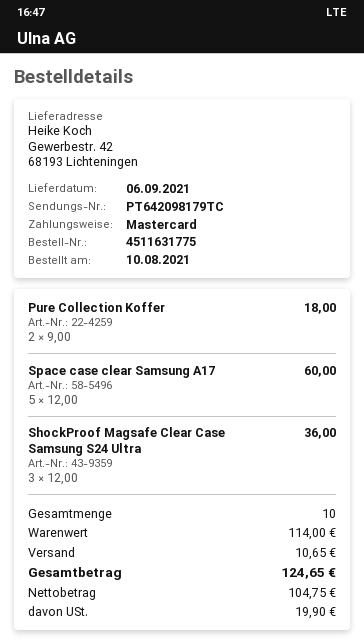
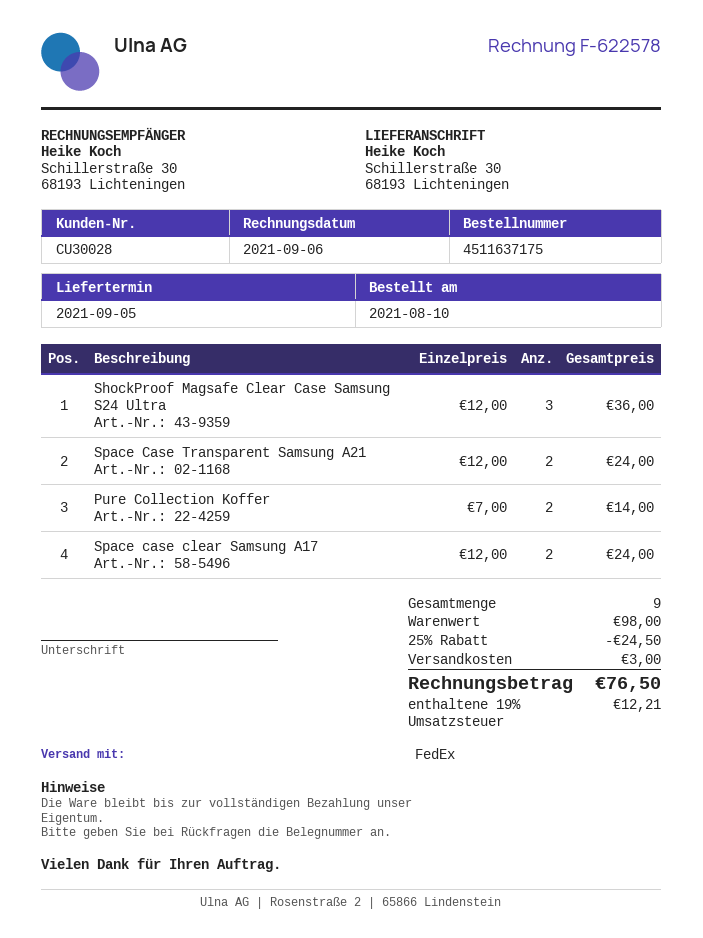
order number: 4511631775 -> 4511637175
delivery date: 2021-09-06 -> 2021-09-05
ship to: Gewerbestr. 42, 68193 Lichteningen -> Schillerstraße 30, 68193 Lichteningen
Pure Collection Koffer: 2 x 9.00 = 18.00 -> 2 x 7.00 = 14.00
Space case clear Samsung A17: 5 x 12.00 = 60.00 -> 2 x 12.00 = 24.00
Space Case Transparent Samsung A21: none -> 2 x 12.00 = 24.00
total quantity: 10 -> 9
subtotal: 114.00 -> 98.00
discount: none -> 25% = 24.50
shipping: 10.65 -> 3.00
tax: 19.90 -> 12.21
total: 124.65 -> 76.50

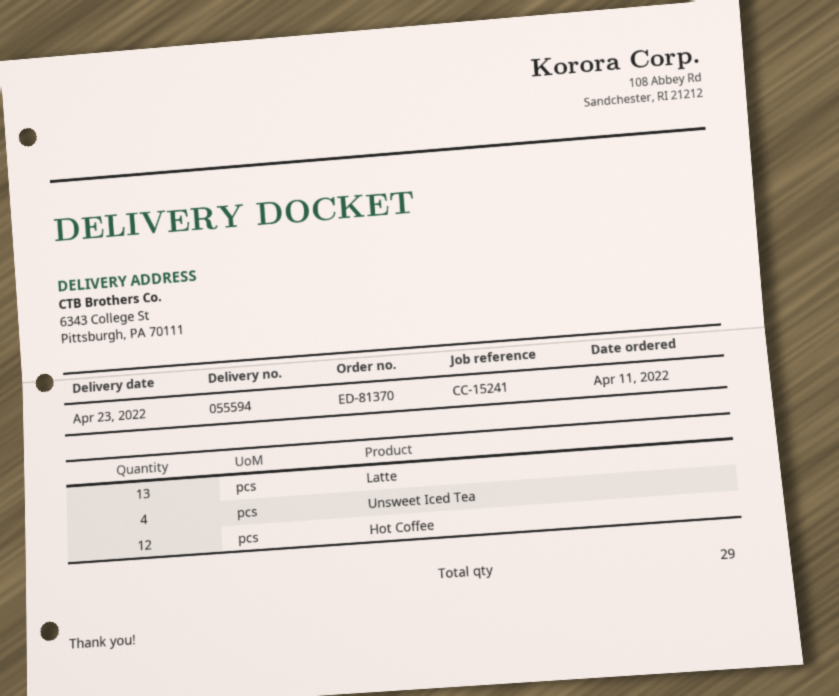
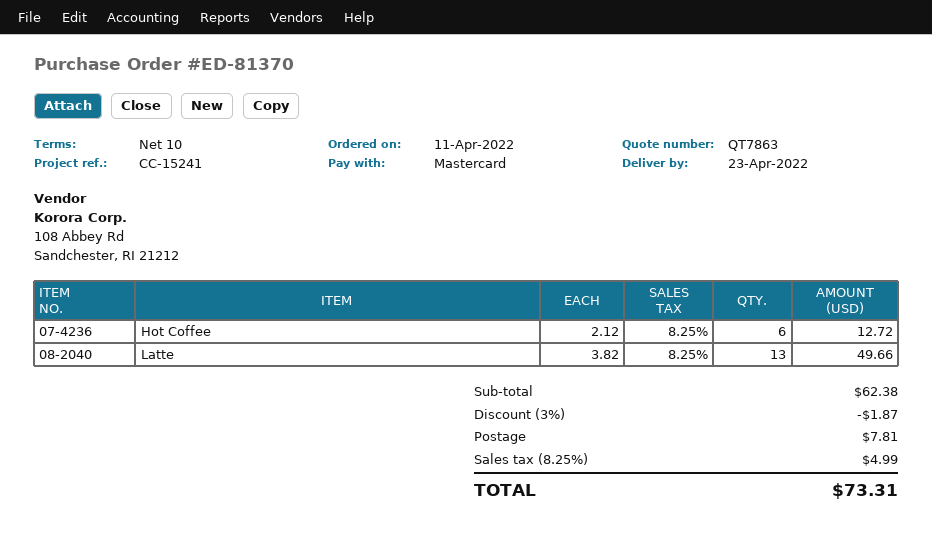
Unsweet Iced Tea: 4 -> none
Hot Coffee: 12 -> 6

[Required action] Once the line containing "tax: 19.90 -> 12.21" is found, transcribe it and the rest of the lines to the end of the listing above exactly, omitting all pictures.

[Result below]
tax: 19.90 -> 12.21
total: 124.65 -> 76.50

Unsweet Iced Tea: 4 -> none
Hot Coffee: 12 -> 6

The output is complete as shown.